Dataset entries
--- START ---

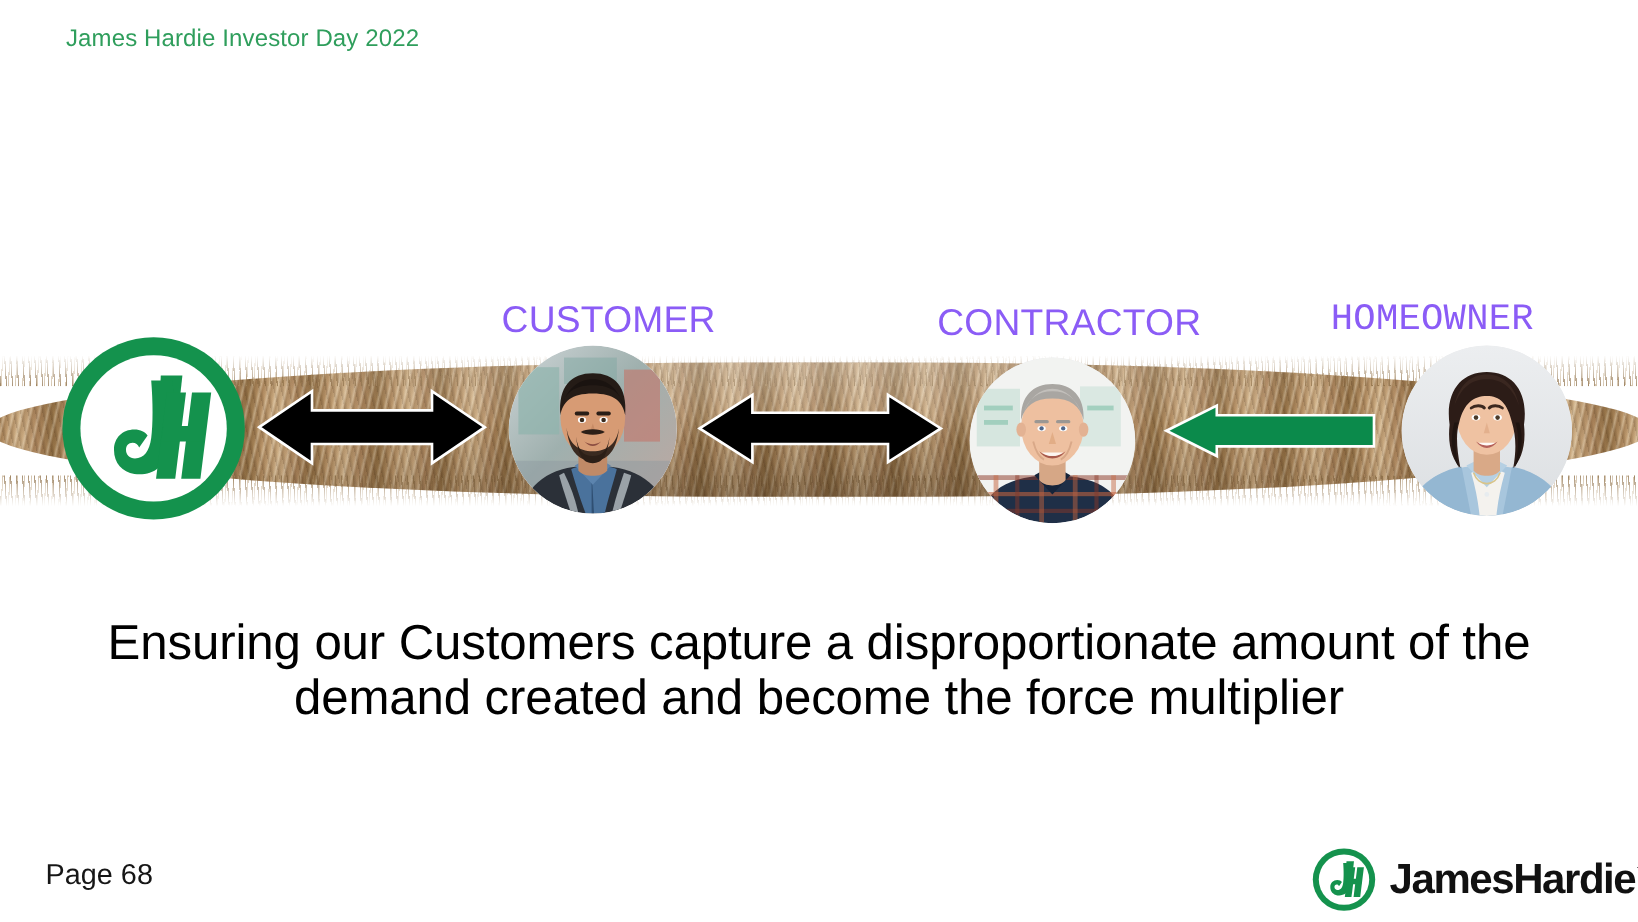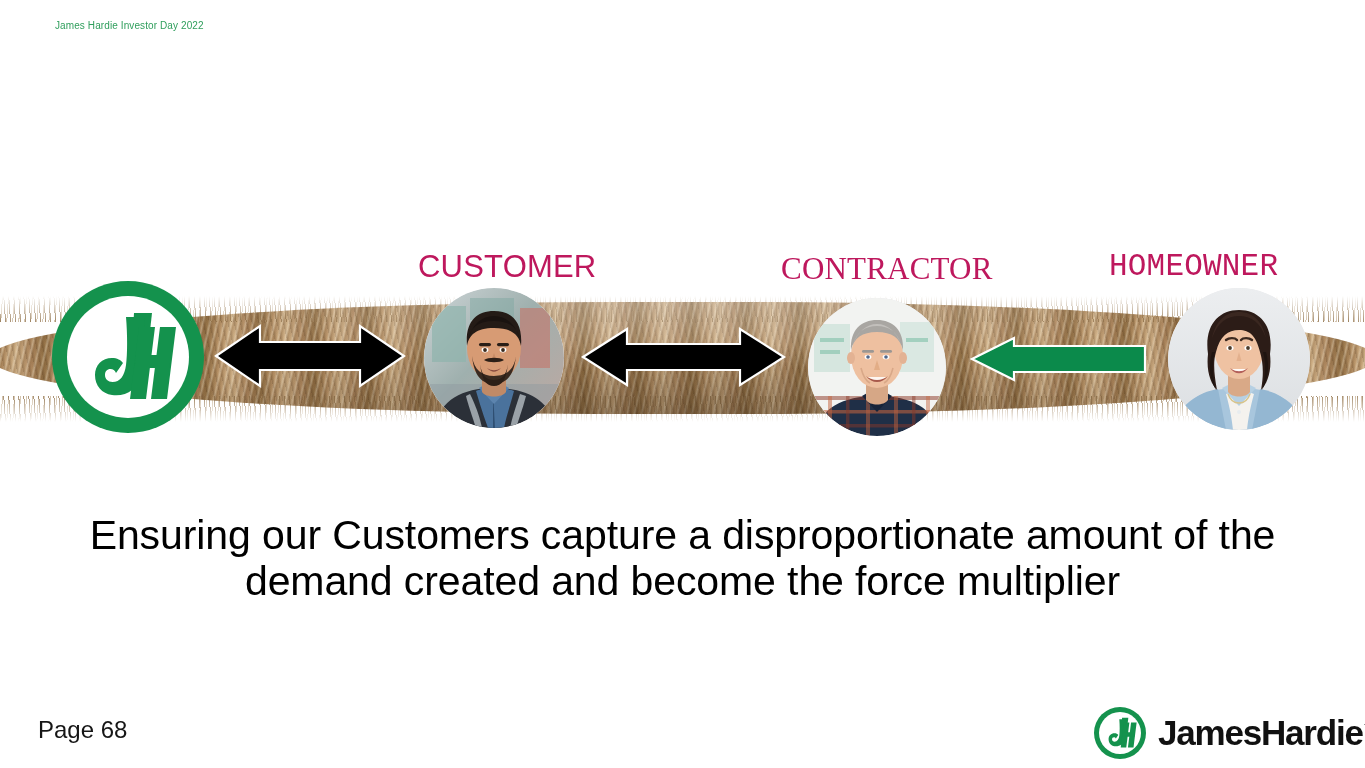--- a/index.html
+++ b/index.html
@@ -18,21 +18,21 @@
 
   
   #slide-header {
     position: absolute;
     left: 55px;
     top: 20px;
     width: 1200px;
   }
   #eyebrow {
     font-family: "Liberation Sans", sans-serif;
-    font-size: 10px;
+    font-size: 20px;
     color: #2f9e5c;
     letter-spacing: 0.1px;
     line-height: 1.2;
     white-space: nowrap;
   }
   #slide-title {
     font-family: "Liberation Sans", sans-serif;
     font-size: 27px;
     font-weight: bold;
     letter-spacing: -0.2px;
@@ -139,26 +139,26 @@
     align-items: center;
     justify-content: center;
   }
   #jh-logo-mark .jh-mono svg { display: block; }
 
   
   .role-label {
     position: absolute;
     font-family: "Liberation Sans", sans-serif;
     font-size: 31px;
-    color: #be185d;
+    color: #8b5cf6;
     white-space: nowrap;
     letter-spacing: 0.2px;
   }
   #label-customer   { left: 418px;  top: 249px; }
-  #label-contractor { left: 781px;  top: 251px; font-family: Liberation Serif, serif; }
+  #label-contractor { left: 781px;  top: 251px; }
   #label-homeowner  { left: 1109px; top: 249px; font-family: Liberation Mono, monospace; }
 
   
   .portrait {
     position: absolute;
     border-radius: 50%;
     overflow: hidden;
     background: #e9eaec;
   }
   #portrait-customer   { left: 424px;  top: 288px; width: 140px; height: 140px; }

--- END ---

▶ **YOUR GOAL**: Lines that contain "contractor" are the result; find them in the entries above and copy each one.

▶ **REPLY**:
-  #label-contractor { left: 781px;  top: 251px; font-family: Liberation Serif, serif; }
+  #label-contractor { left: 781px;  top: 251px; }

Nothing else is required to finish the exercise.